Jacques Roubaud, au présent
La vie file, le temps passe, il faut écrire encore un livre : le dernier ? Peut-être. Peut-être, c’est d’ailleurs son titre, et ce n’est pas exactement un livre, ou du moins un récit comme les autres : c’est un « brouillon de prose », l’incertain de ce qui doit advenir plutôt que l’achevé d’un testament fini ; les branches encore une fois préférées à la racine, si l’on veut. Nous sommes, il est vrai, chez Jacques Roubaud, et rien n’est simple pour le mathématicien et poète, auteur entre autres de ce chef d’œuvre ramifié, proprement interminable, ‘le grand incendie de londres’, où la vie se confondait avec l’aventure d’un « Projet » aux allures de Graal contemporain, magique et mystérieux, familier pourtant.
L’homme a 85 ans, sa santé est « précaire » (dit-il), et dans l’urgence de la vieillesse peu sûre, il se dépêche et décide donc de tenter le coup de l’autobiographie. Un coup, car il aime depuis toujours le jeu, les règles, leur transgression. Ce sera une « autobiographie romanesque » – puisque le souvenir, quand on l’écrit, revient inévitablement à se réinventer – en même temps qu’un journal du livre en train de se faire, le tout doublé (triplé ?) d’une réflexion sur le genre pratiqué, sans repentir (« brouillon » oblige) et selon diverses lignes que signalent des polices de caractères différentes, ou, dans l’édition numérique, des couleurs distinctes.

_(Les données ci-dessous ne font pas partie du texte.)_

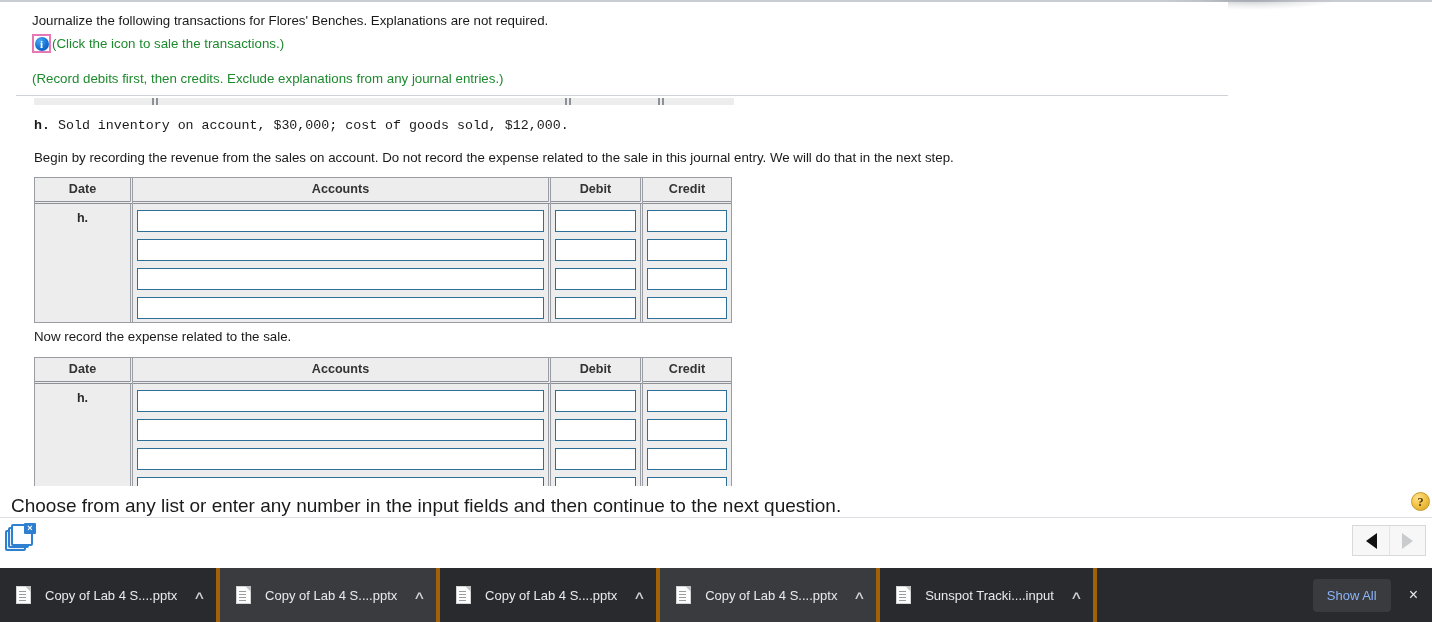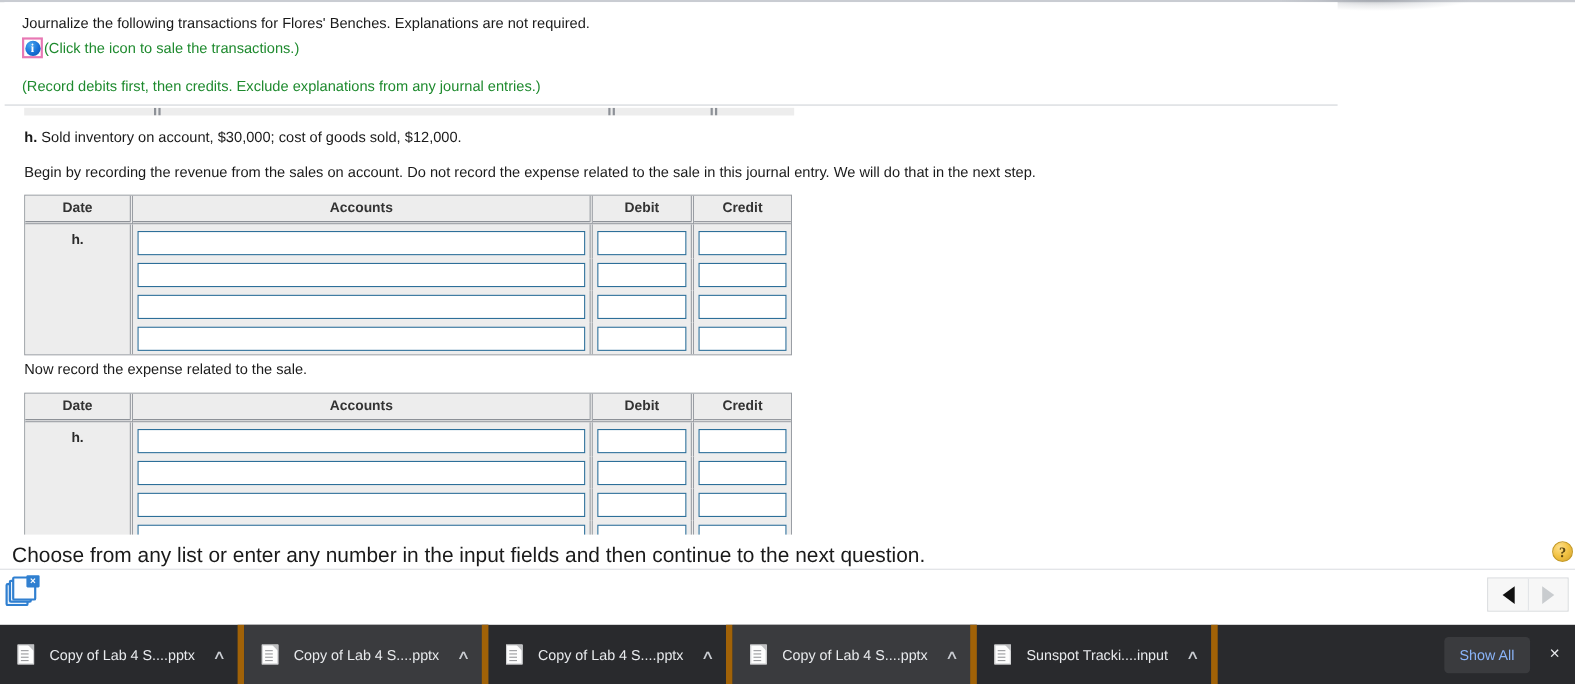--- a/index.html
+++ b/index.html
@@ -29,7 +29,7 @@
 
   
   .scroll-pane {
-    position: absolute; top: 2px; left: 4px;
+    position: absolute; top: 2px; left: 16px;
     width: 1212px; height: 515px;
     overflow: hidden;
     background: #fff;

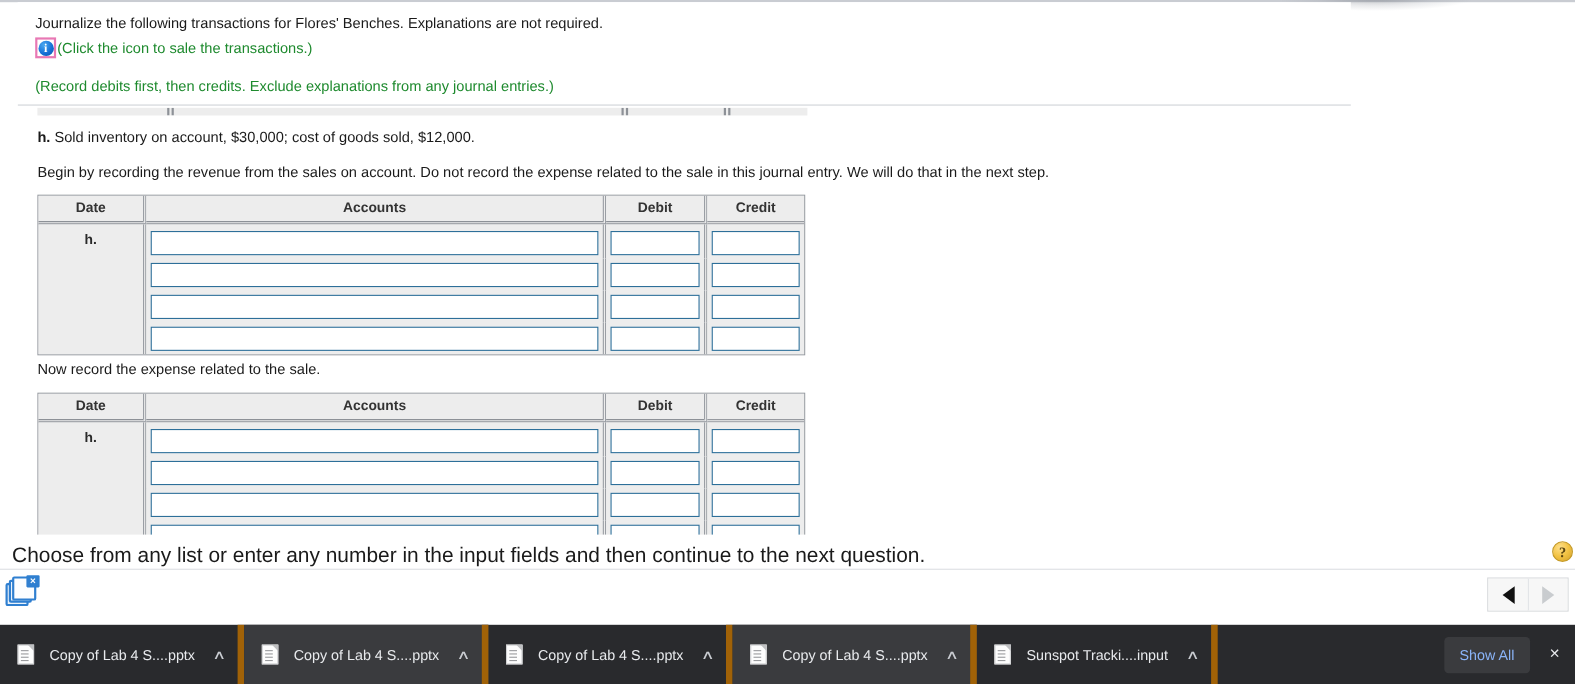--- a/index.html
+++ b/index.html
@@ -277,7 +277,7 @@
         <i style="left:628px"></i>
     </div>
 
-    <div style="position:absolute; left:18px; top:114px;">
+    <div style="position:absolute; left:18px; top:114px;font-family:Liberation Mono, monospace;">
       <span class="sec-text"><b>h.</b>
       <span>Sold inventory on account, $30,000; cost of goods sold, $12,000.</span></span>
     </div>

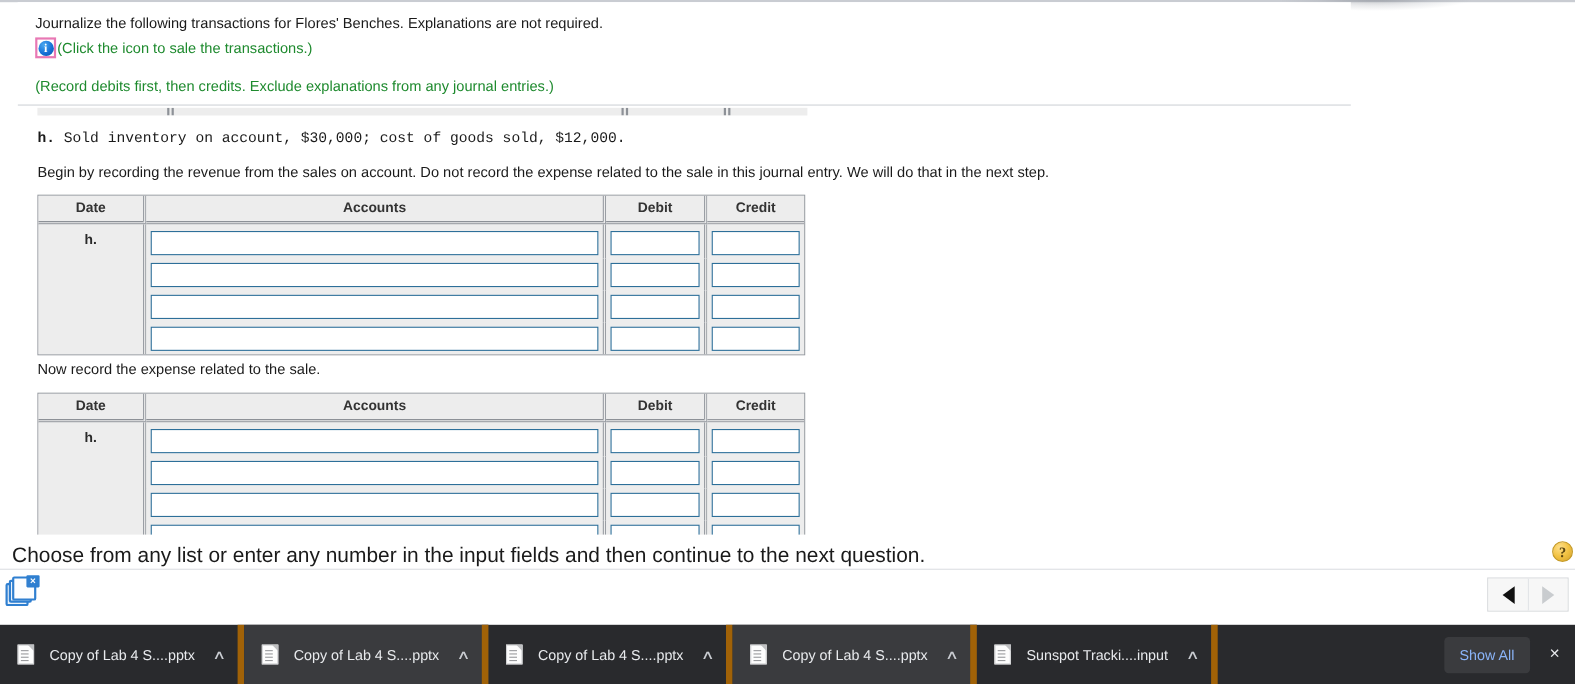--- a/index.html
+++ b/index.html
@@ -204,7 +204,7 @@
   .dl-item {
     height: 54px; display: flex; align-items: center;
     padding: 0 12px 0 16px; cursor: pointer;
-    border-right: 6px solid #a16207;
+    border-right: 4px solid #a16207;
     position: relative;
   }
   .dl-item.alt { background: #3a3b3e; }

Nous sommes chez Roubaud : dans le plaisir du multiple, où le respect des contraintes, la foi du protocole littéraire, apportent aussi une forme de réconfort – et d’élan – lorsqu’il s’agit d’affronter le désordre parfois douloureux de la vie (comme de la mort en elle). C’est précisément ce qui est beau, dans l’ambition de l’écrivain et du poète, qui fut celle aussi de Georges Perec : recourir à la rigueur apparente de la composition, à l’héritage même de la mathématique et de ses principes parfois les plus maniaques, pour essayer d’élucider l’énigme ordinaire, au fond, de l’existence.